Peeta's role in Mockingjay is one of the more brilliant (and tragic) elements for me. From the beginning of the series he has such a complex relationship with Katniss, which is then not only further complicated in this book, but then also turned on its head. Watching him figure out Katniss' flaws after being so blindly in love with her is beautiful and the hopelessness of his situation in the latter half of the book is refreshing in such a key protagonist.
The most touching thing and the one that kept me on the brink of tears was watching these young people struggle to retain their mental stability after experiencing so much horror and pain. Bit by bit we watch them unravel as they serve a cause that promises them justice, but at the same time makes them deteriorate faster. Hunger Games survivors such as Finnick, Annie and Johanna are used and swept aside by the rebellion effort, yet it is these characters - not the rebellion and the key political leaders - whose lives we experience. It is the exploration of this microcosm of the whole rebellion that makes it so emotional and beautiful.

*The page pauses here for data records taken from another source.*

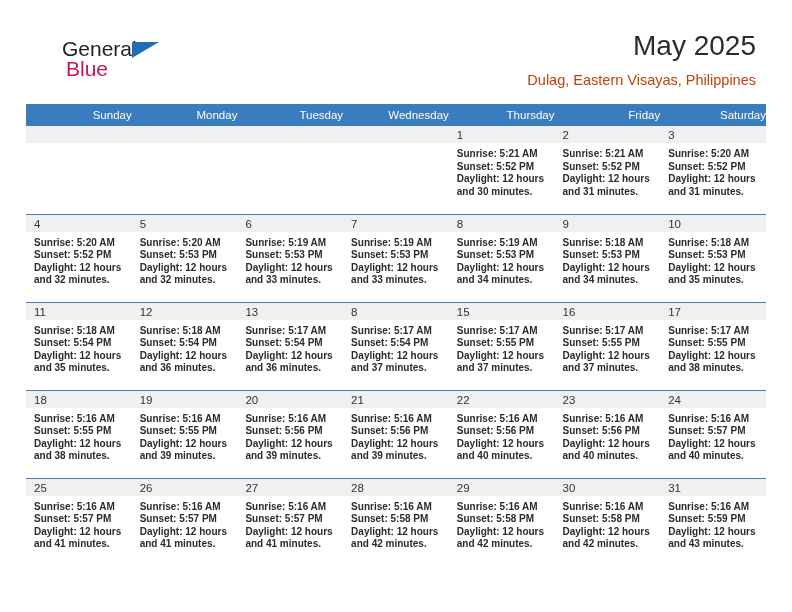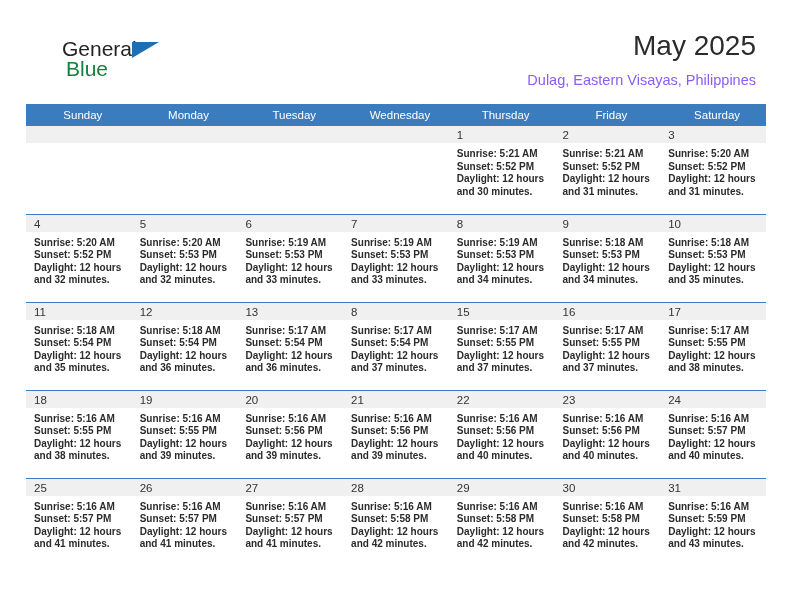--- a/index.html
+++ b/index.html
@@ -48,60 +48,60 @@
     width: 0;
     height: 0;
     border-left: 27px solid #1f6fb5;
     border-bottom: 16px solid transparent;
   }
   .logo-row2 {
     position: absolute;
     left: 34px;
     top: 20px;
     font-size: 21px;
-    color: #15803d;
+    color: #be185d;
     white-space: nowrap;
   }
 
   .title-block {
     position: absolute;
     right: 36px;
     top: 30px;
     text-align: right;
   }
   .cal-title {
     font-size: 28px;
     color: #2b2b2b;
     font-weight: normal;
     line-height: 32px;
     white-space: nowrap;
   }
   .cal-subtitle {
     font-size: 14.5px;
-    color: #8b5cf6;
+    color: #c2410c;
     line-height: 22px;
     margin-top: 7px;
     white-space: nowrap;
   }
 
   
   .calendar {
     position: absolute;
     left: 26px;
     top: 104px;
     width: 740px;
     border-collapse: collapse;
     table-layout: fixed;
   }
   .calendar th {
     background: #3a7cbe;
     color: #ffffff;
     font-size: 11.5px;
     font-weight: normal;
-    text-align: center;
+    text-align: right;
     padding: 5px 0 5px 8px;
     height: 21px;
     border: none;
   }
   .calendar td {
     width: 105.7px;
     height: 88px;
     vertical-align: top;
     padding: 0;
     border: none;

The conclusion and ending are simply stunning. I won't say much more than that I actually began to sob. Katniss reaches a breaking point which sees nearly everything in her life come apart. Her irrationality, blind anger and (albeit totally understandable) selfishness begins to consume her, which is a further and welcome departure from the usual fantasy heroine. Yet, as Gale predicts, she finds and chooses what she needs to survive.
While The Hunger Games and Catching Fire are excellent books, I still had some fundamental criticisms. Mockingjay for me however, was absolutely flawless and if anyone was dissuaded from finishing the series because they didn't like the first two, I strongly urge you to keep reading. I cannot recommend this series enough - move it to the top of your list!